Syslogd2 Wiki

High capacity syslog data collection, filtering, and management.

Brought to you by: efreesmeyer

BaseLineFeatures

BaseLine Features in Syslogd2

User-Definable Interrupts
Connection Management and Delayed Resolution
Extra Facilities
Network Friendly
Sources, Selectors and Destinations
Test Stubs and Utilities

Return to top

User-Definable Interrupts

Return to top
Syslogd2 supports 4 interrupts that users may set to any of 10 different functions at compile-time. These 4 interrupt definitions can then be over-ridden at run-time. The interrupts can also be queried and redefined using the Syslogd2 command-tool (tsucX).

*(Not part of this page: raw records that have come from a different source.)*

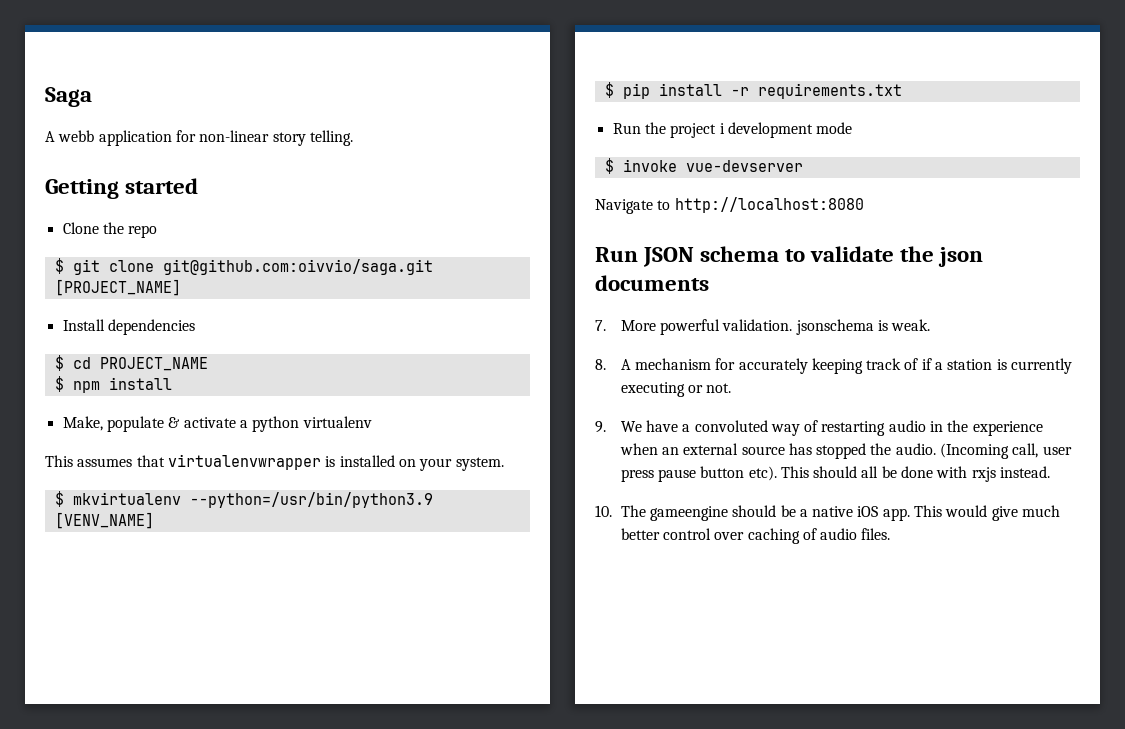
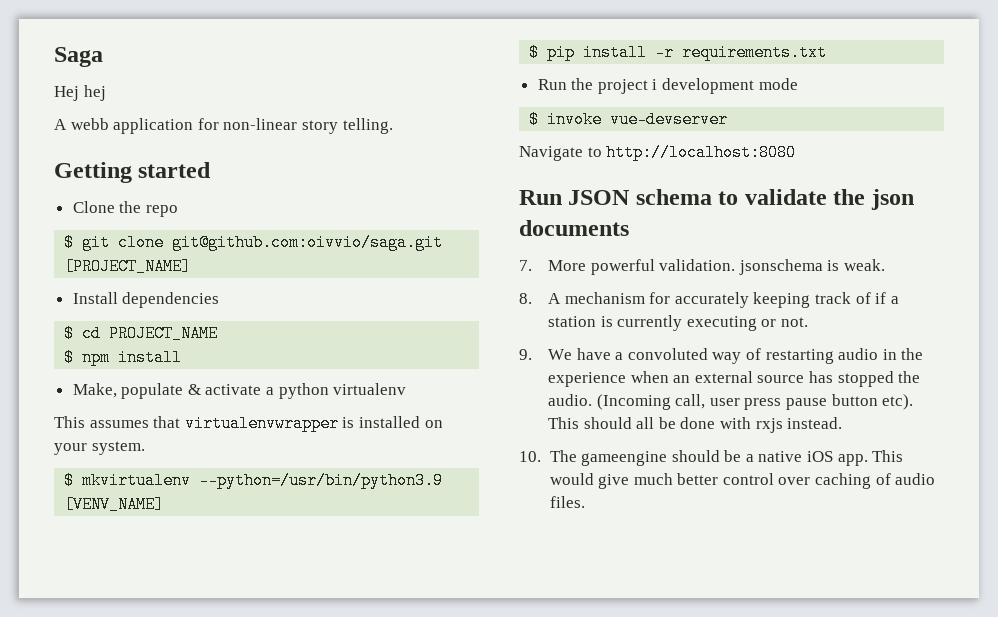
+ Hej hej

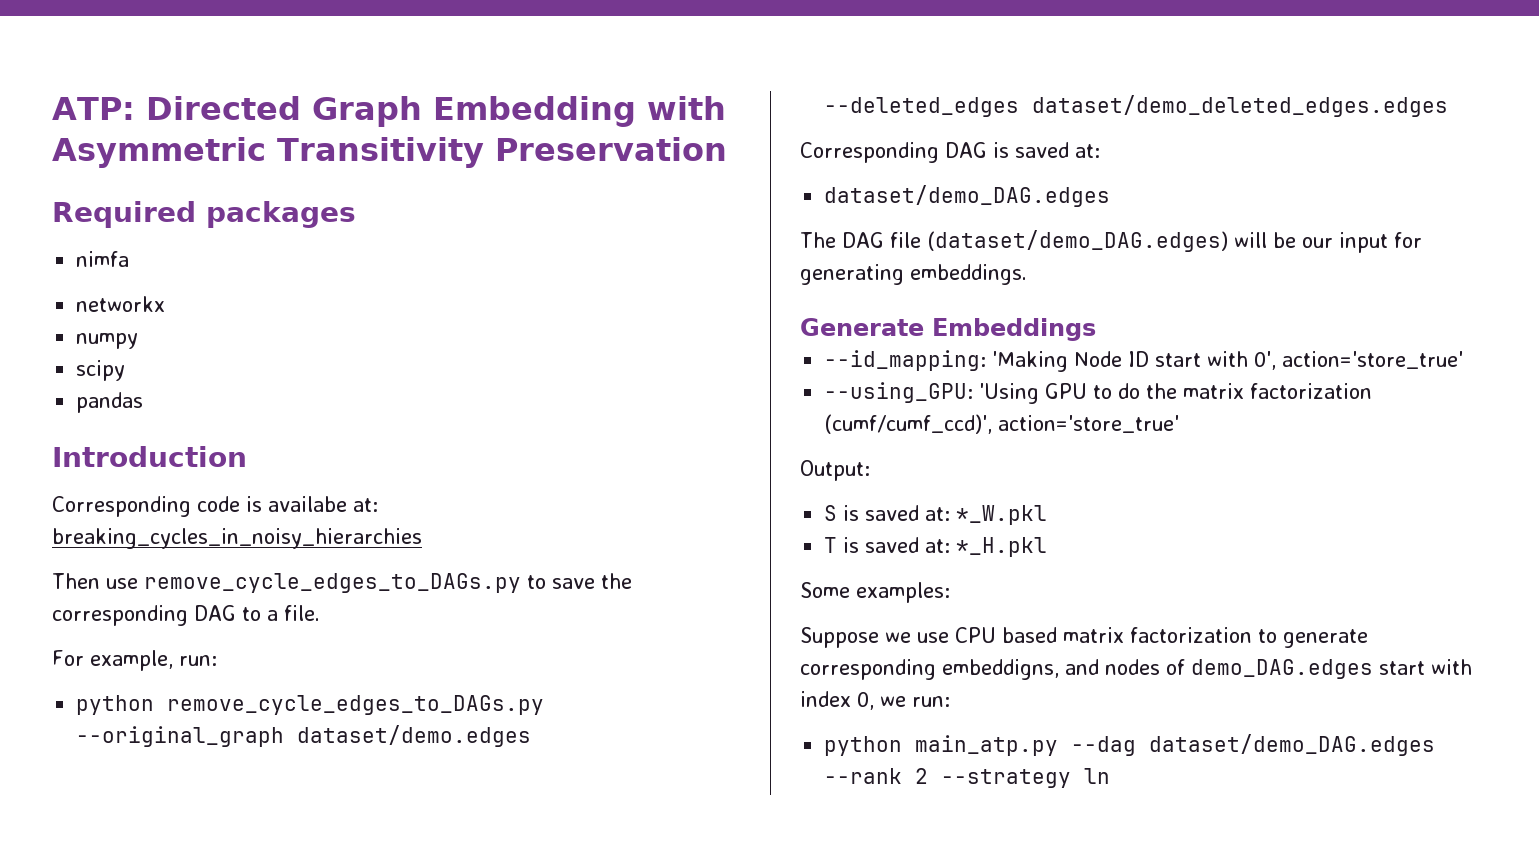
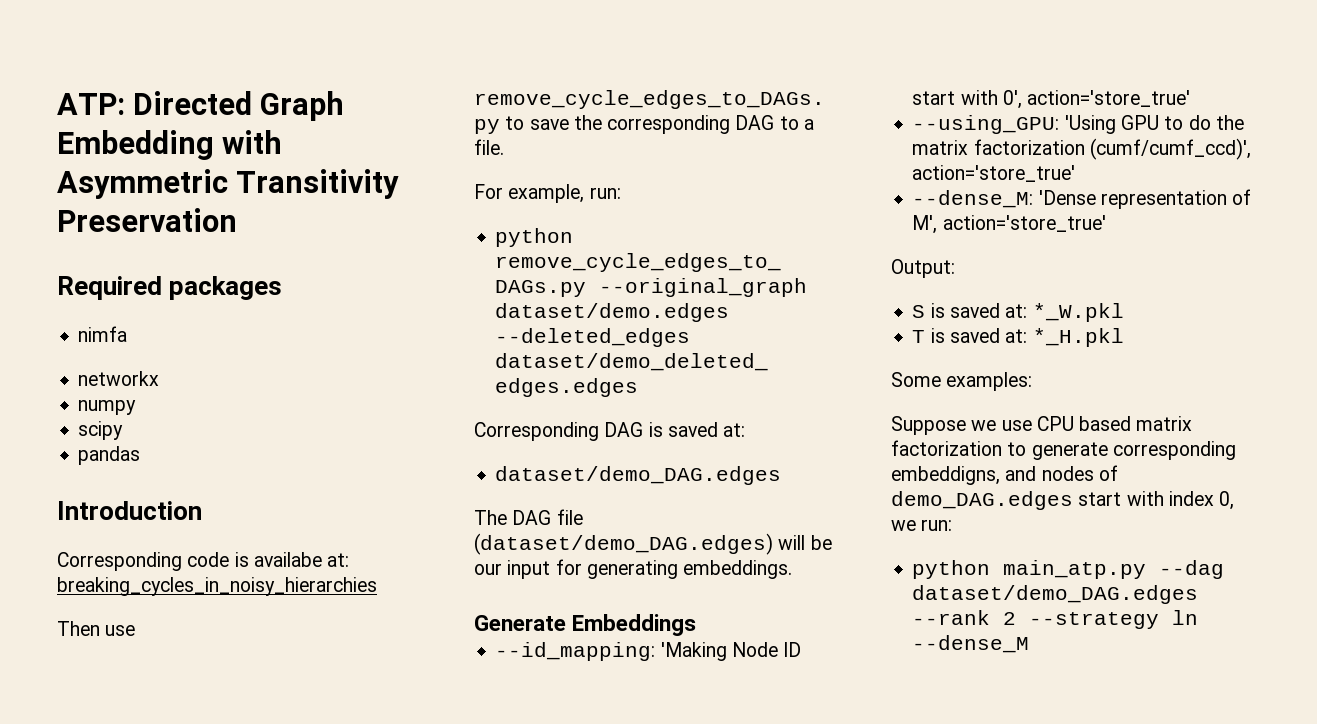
+ --dense_M: 'Dense representation of M', action='store_true'
- python main_atp.py --dag dataset/demo_DAG.edges --rank 2 --strategy ln
+ python main_atp.py --dag dataset/demo_DAG.edges --rank 2 --strategy ln --dense_M

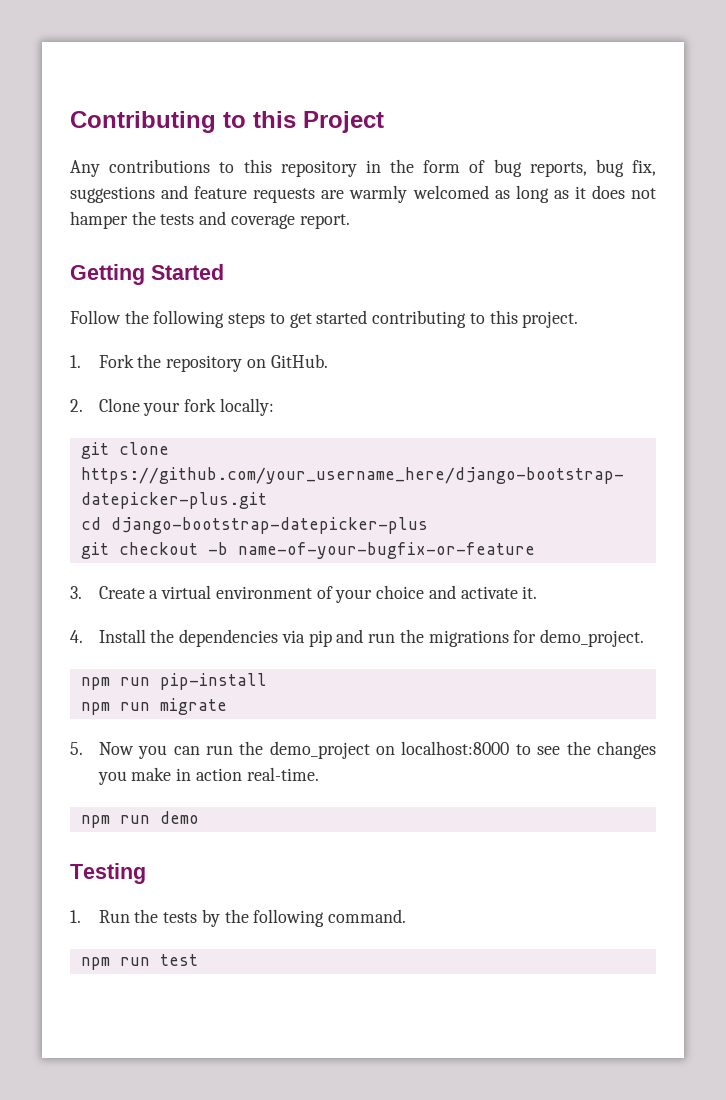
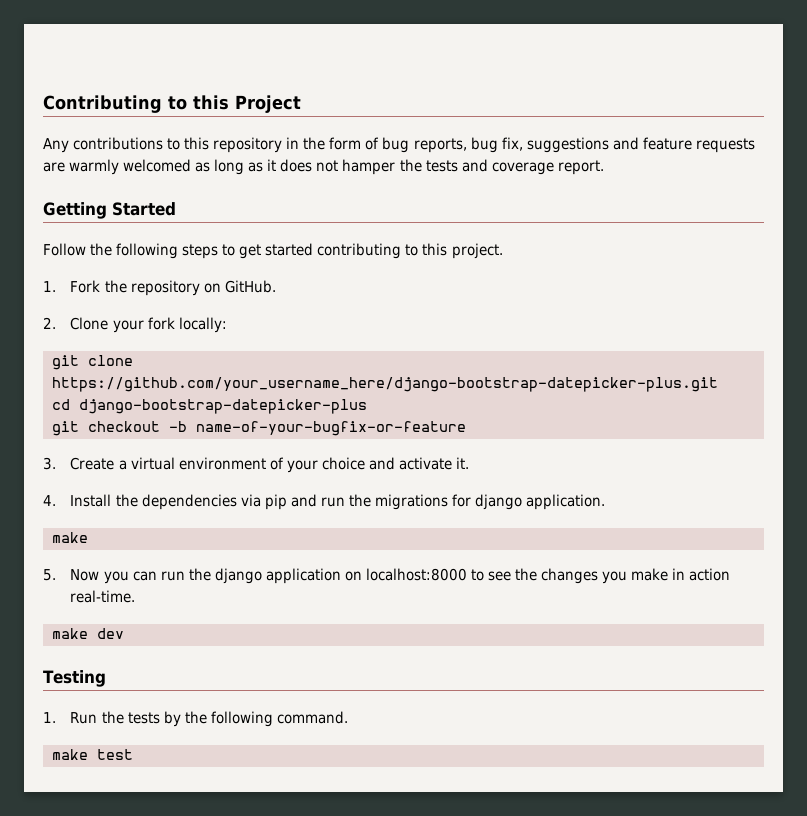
- 4. Install the dependencies via pip and run the migrations for demo_project.
- npm run pip-install
- npm run migrate
+ 4. Install the dependencies via pip and run the migrations for django application.
+ make
- 5. Now you can run the demo_project on localhost:8000 to see the changes you make in action real-time.
+ 5. Now you can run the django application on localhost:8000 to see the changes you make in action real-time.
- npm run demo
+ make dev
- npm run test
+ make test

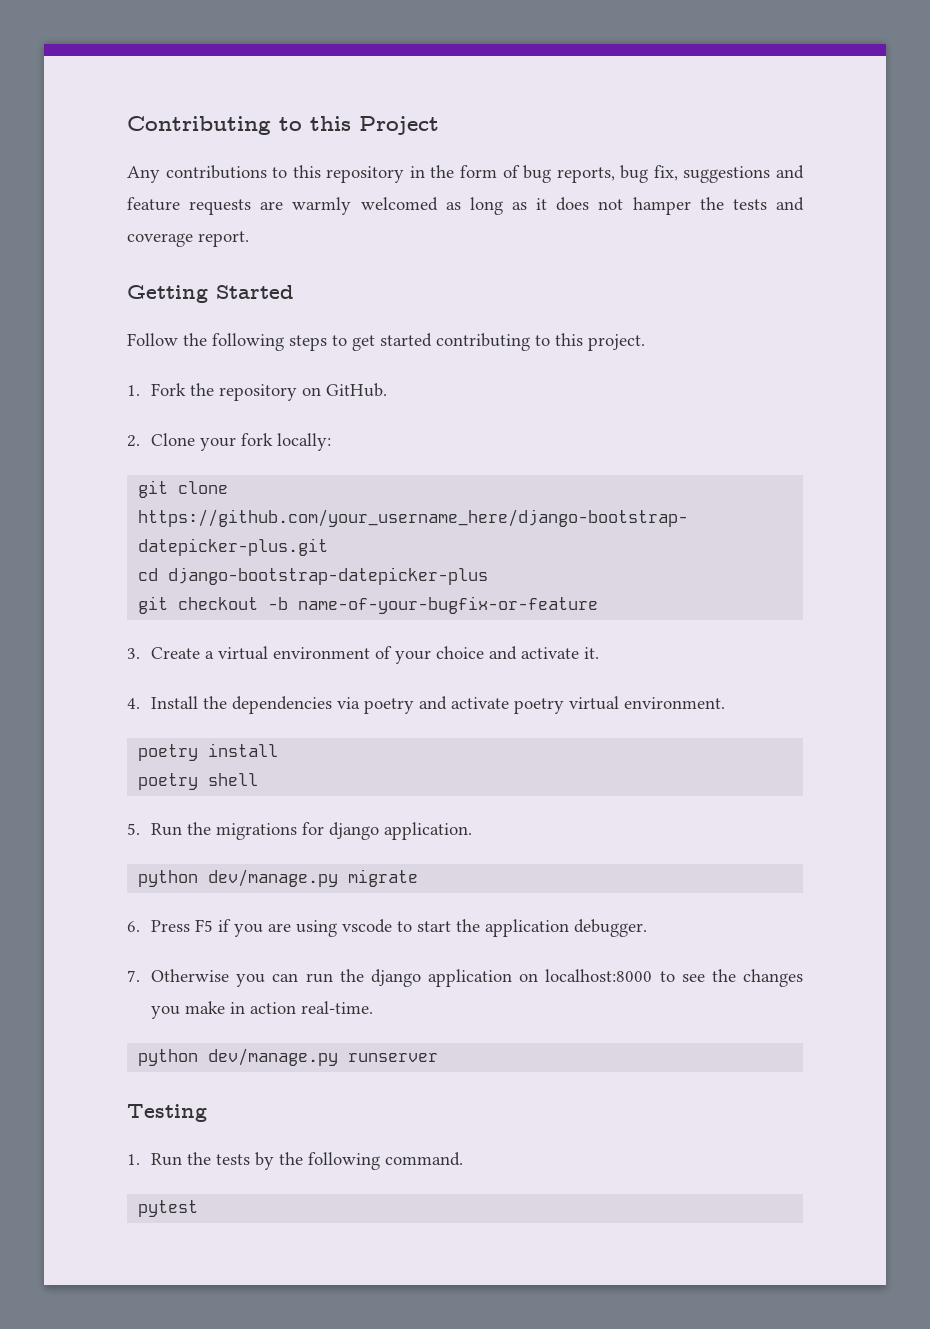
- 4. Install the dependencies via pip and run the migrations for django application.
- make
- 5. Now you can run the django application on localhost:8000 to see the changes you make in action real-time.
+ 4. Install the dependencies via poetry and activate poetry virtual environment.
+ poetry install
+ poetry shell
+ 5. Run the migrations for django application.
+ python dev/manage.py migrate
+ 6. Press F5 if you are using vscode to start the application debugger.
+ 7. Otherwise you can run the django application on localhost:8000 to see the changes you make in action real-time.
- make dev
+ python dev/manage.py runserver
- make test
+ pytest

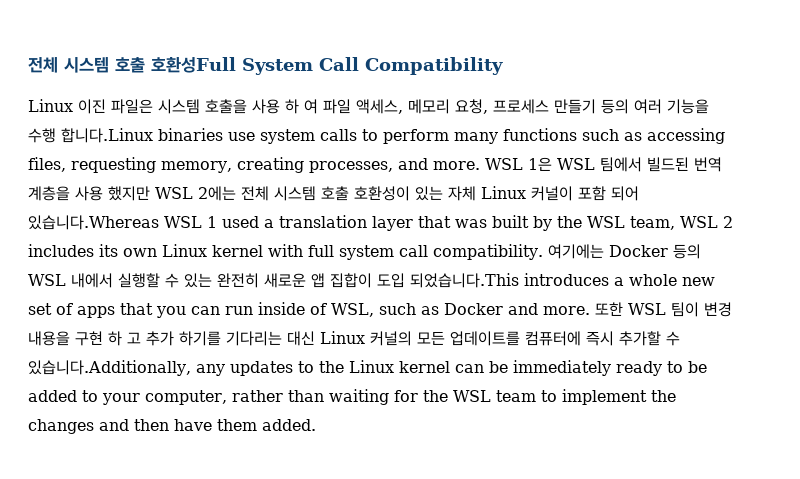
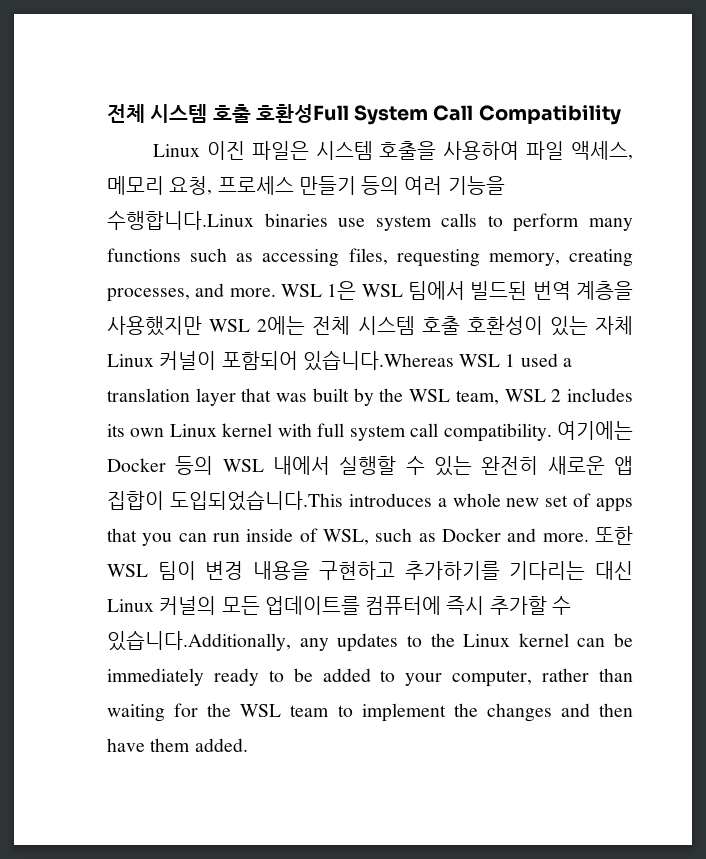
- Linux 이진 파일은 시스템 호출을 사용 하 여 파일 액세스, 메모리 요청, 프로세스 만들기 등의 여러 기능을 수행 합니다.Linux binaries use system calls to perform many functions such as accessing files, requesting memory, creating processes, and more.
+ Linux 이진 파일은 시스템 호출을 사용하여 파일 액세스, 메모리 요청, 프로세스 만들기 등의 여러 기능을 수행합니다.Linux binaries use system calls to perform many functions such as accessing files, requesting memory, creating processes, and more.
- WSL 1은 WSL 팀에서 빌드된 번역 계층을 사용 했지만 WSL 2에는 전체 시스템 호출 호환성이 있는 자체 Linux 커널이 포함 되어 있습니다.Whereas WSL 1 used a translation layer that was built by the WSL team, WSL 2 includes its own Linux kernel with full system call compatibility.
+ WSL 1은 WSL 팀에서 빌드된 번역 계층을 사용했지만 WSL 2에는 전체 시스템 호출 호환성이 있는 자체 Linux 커널이 포함되어 있습니다.Whereas WSL 1 used a translation layer that was built by the WSL team, WSL 2 includes its own Linux kernel with full system call compatibility.
- 여기에는 Docker 등의 WSL 내에서 실행할 수 있는 완전히 새로운 앱 집합이 도입 되었습니다.This introduces a whole new set of apps that you can run inside of WSL, such as Docker and more.
+ 여기에는 Docker 등의 WSL 내에서 실행할 수 있는 완전히 새로운 앱 집합이 도입되었습니다.This introduces a whole new set of apps that you can run inside of WSL, such as Docker and more.
- 또한 WSL 팀이 변경 내용을 구현 하 고 추가 하기를 기다리는 대신 Linux 커널의 모든 업데이트를 컴퓨터에 즉시 추가할 수 있습니다.Additionally, any updates to the Linux kernel can be immediately ready to be added to your computer, rather than waiting for the WSL team to implement the changes and then have them added.
+ 또한 WSL 팀이 변경 내용을 구현하고 추가하기를 기다리는 대신 Linux 커널의 모든 업데이트를 컴퓨터에 즉시 추가할 수 있습니다.Additionally, any updates to the Linux kernel can be immediately ready to be added to your computer, rather than waiting for the WSL team to implement the changes and then have them added.

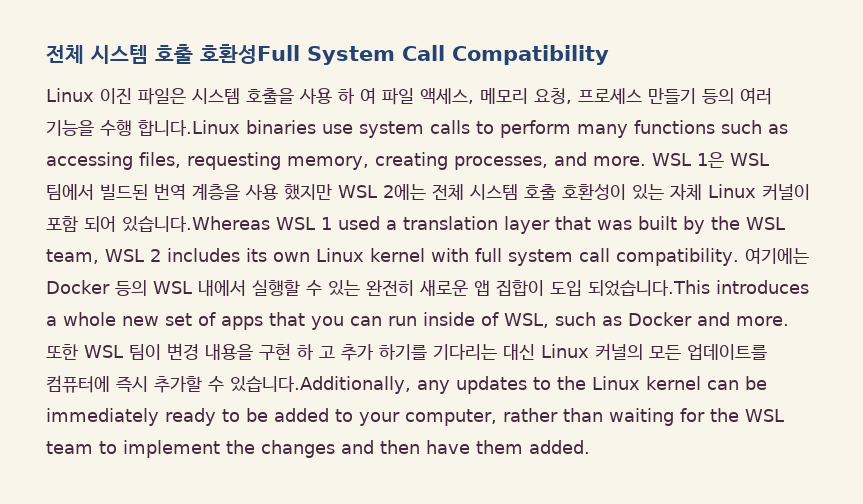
- Linux 이진 파일은 시스템 호출을 사용하여 파일 액세스, 메모리 요청, 프로세스 만들기 등의 여러 기능을 수행합니다.Linux binaries use system calls to perform many functions such as accessing files, requesting memory, creating processes, and more.
+ Linux 이진 파일은 시스템 호출을 사용 하 여 파일 액세스, 메모리 요청, 프로세스 만들기 등의 여러 기능을 수행 합니다.Linux binaries use system calls to perform many functions such as accessing files, requesting memory, creating processes, and more.
- WSL 1은 WSL 팀에서 빌드된 번역 계층을 사용했지만 WSL 2에는 전체 시스템 호출 호환성이 있는 자체 Linux 커널이 포함되어 있습니다.Whereas WSL 1 used a translation layer that was built by the WSL team, WSL 2 includes its own Linux kernel with full system call compatibility.
+ WSL 1은 WSL 팀에서 빌드된 번역 계층을 사용 했지만 WSL 2에는 전체 시스템 호출 호환성이 있는 자체 Linux 커널이 포함 되어 있습니다.Whereas WSL 1 used a translation layer that was built by the WSL team, WSL 2 includes its own Linux kernel with full system call compatibility.
- 여기에는 Docker 등의 WSL 내에서 실행할 수 있는 완전히 새로운 앱 집합이 도입되었습니다.This introduces a whole new set of apps that you can run inside of WSL, such as Docker and more.
+ 여기에는 Docker 등의 WSL 내에서 실행할 수 있는 완전히 새로운 앱 집합이 도입 되었습니다.This introduces a whole new set of apps that you can run inside of WSL, such as Docker and more.
- 또한 WSL 팀이 변경 내용을 구현하고 추가하기를 기다리는 대신 Linux 커널의 모든 업데이트를 컴퓨터에 즉시 추가할 수 있습니다.Additionally, any updates to the Linux kernel can be immediately ready to be added to your computer, rather than waiting for the WSL team to implement the changes and then have them added.
+ 또한 WSL 팀이 변경 내용을 구현 하 고 추가 하기를 기다리는 대신 Linux 커널의 모든 업데이트를 컴퓨터에 즉시 추가할 수 있습니다.Additionally, any updates to the Linux kernel can be immediately ready to be added to your computer, rather than waiting for the WSL team to implement the changes and then have them added.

To over-ride an interrupt at run-time, use the --defaults= command-line option. The sub-option names are the name of the interrupt and the value is the function-name you wish to set the interrupt to: --defaults= sigusr2=rotatefiles

The interrupts supported are:

1. SIGHUP
2. SIGINT
3. SIGUSR1
4. SIGUSR2

There are two ways to call the interrupts:

kill -HUP <process-id> --> Executes the function assigned to the SIGHUP interrupt
killall -USR1 <process-name> --> Executes the function assigned to the SIGUSR1 interrupt

The 10 functions that the user-definable interrupts can be set to are:

1. NoOp -- do nothing
2. CheckSources
3. CheckDestinations
4. Mark
5. ResetCache
6. RotateFiles
7. CheckReconfig
8. CheckFilters
9. DisplayConfig
10. FlushSpoolFiles

Return to top

Connection Maintenance and Delayed Resolution

Return to top
Connection Management

Traditional syslog algorithms were developed for individual host logging with minimal (and unreliable) forwarding of traffic via UDP. These (rather simple) requirements were based around a concept where all output is either to local devices (disk, console, user-terminals) or via UDP (sometimes referred to as "spray and pray" because there is no expectation that delivery will be acknowledged and no handshake to maintain that could cause processing interruptions in the event of handshake timeouts

Unfortunately, UDP traffic (esp through firewalls and some CPU-based routers) can become CPU-intensive in large volumes and can adversely impact performance and throughput for those devices. This issue, combined with unreliable connections and even unreliable networks (such as the internet or modem links) constitutes a demand for transmitting syslog traffic over TCP. Transmission of syslog data over TCP requires new connection-management techniques:

1. When reading from a TCP (stream) connection, unlike UDP where each network-data-packet is a single, complete syslog message, individual messages must be isolated from each other in the incoming byte stream. This implies a delimiter be used between messages. For Syslogd2, this delimiter is the Linux/Unix new-line character (a line-feed character with binary value of 10 decimal). The results of reading from a TCP stream may be a partial message (without finding a delimiter), a full message (with a delimiter) or more than a single full message (bytes are read in excess of those contained in the first message). Input code must be prepared to buffer this extra input and use it in satisfying future read requests. One of the unaddressed connection-maintenance tasks of Linux socket input is to close and reopen the socket (thus creating a new filesystem entry) whenever the filesystem entry for that socket gets deleted.
2. When writing to a TCP (stream) connection, the remote host or intermediate network may go down at any time, resulting in a "broken pipe" error to the originator. This condition should trigger a shutdown of the (now useless) connection by the sender and re-establishment of the output connection from scratch. This differs from a UDP (datagram) write operation where such errors are simply ignored if they are received at all (they are only reported to the sending application for Linux/Unix datagram sockets).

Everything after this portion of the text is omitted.